For EVLP perfusate at 1-h perfusion (EVLP-1 h), a logistic regression model based on the levels of palmitoyl-sphingomyelin, 5-aminovalerate, and decanoylcarnitine, yielded a receiver operator characteristics (ROC) curve with an area under the curve (AUC) of 0.987 in differentiating PGD 3 from non-PGD 3 outcomes (Figure 5). Permutation testing of the logistic regression model showed a high level of significance (P<0.0005). For the metabolic profile at EVLP perfusate at 4-h perfusion (EVLP-4 h), a logistic regression model based on the levels of N2-methylguanosine, 5-aminovalerate, oleamide, and decanoylcarnitine, yielded a ROC curve with AUC 0.985 in differentiating PGD 3 from non-PGD 3 outcomes (Figure 6).
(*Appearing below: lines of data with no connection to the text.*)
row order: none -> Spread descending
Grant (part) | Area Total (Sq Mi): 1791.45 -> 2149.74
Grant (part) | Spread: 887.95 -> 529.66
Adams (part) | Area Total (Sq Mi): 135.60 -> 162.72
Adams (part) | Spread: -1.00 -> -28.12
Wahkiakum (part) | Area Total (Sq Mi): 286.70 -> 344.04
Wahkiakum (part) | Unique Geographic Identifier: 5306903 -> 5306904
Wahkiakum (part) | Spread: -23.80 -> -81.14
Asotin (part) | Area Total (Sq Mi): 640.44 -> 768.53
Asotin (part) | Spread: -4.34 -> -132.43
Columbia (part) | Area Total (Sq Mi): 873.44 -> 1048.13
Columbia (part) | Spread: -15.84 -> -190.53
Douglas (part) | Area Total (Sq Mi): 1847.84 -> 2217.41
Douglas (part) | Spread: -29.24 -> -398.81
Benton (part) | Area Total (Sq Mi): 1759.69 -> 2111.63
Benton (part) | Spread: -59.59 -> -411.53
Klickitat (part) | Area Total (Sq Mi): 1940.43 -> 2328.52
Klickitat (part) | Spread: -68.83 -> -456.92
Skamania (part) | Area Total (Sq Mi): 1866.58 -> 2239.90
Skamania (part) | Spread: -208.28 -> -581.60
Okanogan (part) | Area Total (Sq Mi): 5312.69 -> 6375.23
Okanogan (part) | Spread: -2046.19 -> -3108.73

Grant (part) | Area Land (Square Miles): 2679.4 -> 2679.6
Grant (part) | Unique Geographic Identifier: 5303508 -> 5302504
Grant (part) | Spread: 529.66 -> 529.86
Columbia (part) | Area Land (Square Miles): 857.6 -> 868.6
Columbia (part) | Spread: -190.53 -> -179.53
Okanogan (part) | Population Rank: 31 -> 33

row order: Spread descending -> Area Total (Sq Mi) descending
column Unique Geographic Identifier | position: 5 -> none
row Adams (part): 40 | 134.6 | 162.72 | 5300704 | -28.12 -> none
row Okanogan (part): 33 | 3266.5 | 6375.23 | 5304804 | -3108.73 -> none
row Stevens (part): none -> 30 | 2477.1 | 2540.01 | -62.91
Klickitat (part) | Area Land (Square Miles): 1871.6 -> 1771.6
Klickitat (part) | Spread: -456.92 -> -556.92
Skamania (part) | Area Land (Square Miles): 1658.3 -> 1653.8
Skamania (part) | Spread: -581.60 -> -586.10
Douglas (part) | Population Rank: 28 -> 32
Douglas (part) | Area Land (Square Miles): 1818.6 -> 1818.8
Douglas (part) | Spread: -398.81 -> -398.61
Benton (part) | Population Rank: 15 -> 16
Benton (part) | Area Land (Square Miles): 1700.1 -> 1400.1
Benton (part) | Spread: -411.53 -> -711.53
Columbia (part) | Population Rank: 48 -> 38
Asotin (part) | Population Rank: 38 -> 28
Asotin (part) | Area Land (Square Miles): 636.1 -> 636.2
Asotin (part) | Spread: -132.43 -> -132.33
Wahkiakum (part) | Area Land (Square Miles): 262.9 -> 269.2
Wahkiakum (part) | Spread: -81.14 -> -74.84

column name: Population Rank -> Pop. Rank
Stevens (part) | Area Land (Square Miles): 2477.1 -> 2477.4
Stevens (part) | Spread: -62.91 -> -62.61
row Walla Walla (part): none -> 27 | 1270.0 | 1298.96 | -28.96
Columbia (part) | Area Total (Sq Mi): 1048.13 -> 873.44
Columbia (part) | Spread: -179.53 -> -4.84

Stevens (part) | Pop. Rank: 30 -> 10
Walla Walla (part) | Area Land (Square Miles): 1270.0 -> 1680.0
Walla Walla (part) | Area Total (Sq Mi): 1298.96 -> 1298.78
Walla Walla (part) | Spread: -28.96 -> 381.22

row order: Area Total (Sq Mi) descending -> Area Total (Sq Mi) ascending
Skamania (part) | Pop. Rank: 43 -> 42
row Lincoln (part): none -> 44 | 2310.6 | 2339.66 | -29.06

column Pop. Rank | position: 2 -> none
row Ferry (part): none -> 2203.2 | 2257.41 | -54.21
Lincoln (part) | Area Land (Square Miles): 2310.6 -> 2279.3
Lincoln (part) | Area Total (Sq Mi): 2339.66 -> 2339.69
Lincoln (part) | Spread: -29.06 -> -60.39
Permutation testing of the model showed a high level of significance (P<0.0005). Cross validation yielded an AUC (mean ± SD) of 87%±5% and 85%±6% for these models, respectively.

Figure 5 Receiver operator characteristics and area under the curve for EVLP-1 h PGD 3 (n=9) vs. non-PGD 3 (n=34). EVLP, ex vivo lung perfusion; PGD, primary graft dysfunction.
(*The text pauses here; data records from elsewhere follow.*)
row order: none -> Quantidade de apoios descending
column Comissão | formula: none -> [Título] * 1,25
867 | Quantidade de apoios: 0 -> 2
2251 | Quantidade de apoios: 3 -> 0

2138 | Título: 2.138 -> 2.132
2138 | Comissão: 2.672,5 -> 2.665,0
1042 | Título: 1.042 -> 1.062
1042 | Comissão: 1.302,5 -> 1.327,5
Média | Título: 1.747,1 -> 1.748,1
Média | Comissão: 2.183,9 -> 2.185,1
Figure 6 Receiver operator characteristics and area under the curve for EVLP-4 h PGD 3 (n=9) vs. non-PGD 3 (n=34). EVLP, ex vivo lung perfusion; PGD, primary graft dysfunction.

This preliminary exploratory study, which is the first report on the use of metabolic profiling in clinical lung transplantation and EVLP, yielded two panels of metabolites in EVLP perfusate that were highly correlated with the development of PGD 3, and these metabolites may be potential biomarkers that can be used during EVLP to improve donor lung selection and lung transplant outcomes. This will require further validation in a larger sample of EVLP perfusates. Based on the biochemical pathways where these metabolites are involved, further studies are needed to determine whether cell membrane remodeling, fatty acid oxidation and nucleotide degradation yield insight into the development of PGD 3.

Apoptosis markers

Another EVLP biomarker study from Toronto focused on the role of apoptosis during reperfusion of the transplanted lung (9). The degree of donor lung epithelial cell death is associated with inferior clinical outcomes after lung transplant. The levels of M30 (which reflects epithelial cell apoptosis), M65 (which reflects total epithelial cell death) and high mobility group box 1 (HMGB-1, which is related to cell death and inflammation) in EVLP perfusate were measured and correlated with the incidence of PGD after lung transplantation.

Out of 69 marginal lungs that underwent EVLP, 21 lungs were declined and 48 lungs were used for double lung transplant. Post transplantation, 34 recipients did not develop PGD 3. M30 was significantly elevated in the patients who developed PGD 3 compared to the non-PGD patients at one hour and 4 h of perfusion. The increase in HMGB-1 was significantly greater in the PGD 3 group than the non-PGD 3 group. In a Cox regression analysis, higher levels or greater increase in M30, and a greater increase in HMGB-1 were associated with higher mortality after lung transplant (Table 1, Figure 7). When compared to EVLP perfusate from donor lungs that were rejected for transplantation, the levels of death markers were higher in the rejected lungs than non-PGD lungs (Figure 8). This study shows that the levels of M30 and HMGB-1 in the EVLP perfusate correlate with the development of PGD 3 after lung transplant and may be useful as biomarkers to improve donor lung assessment during EVLP.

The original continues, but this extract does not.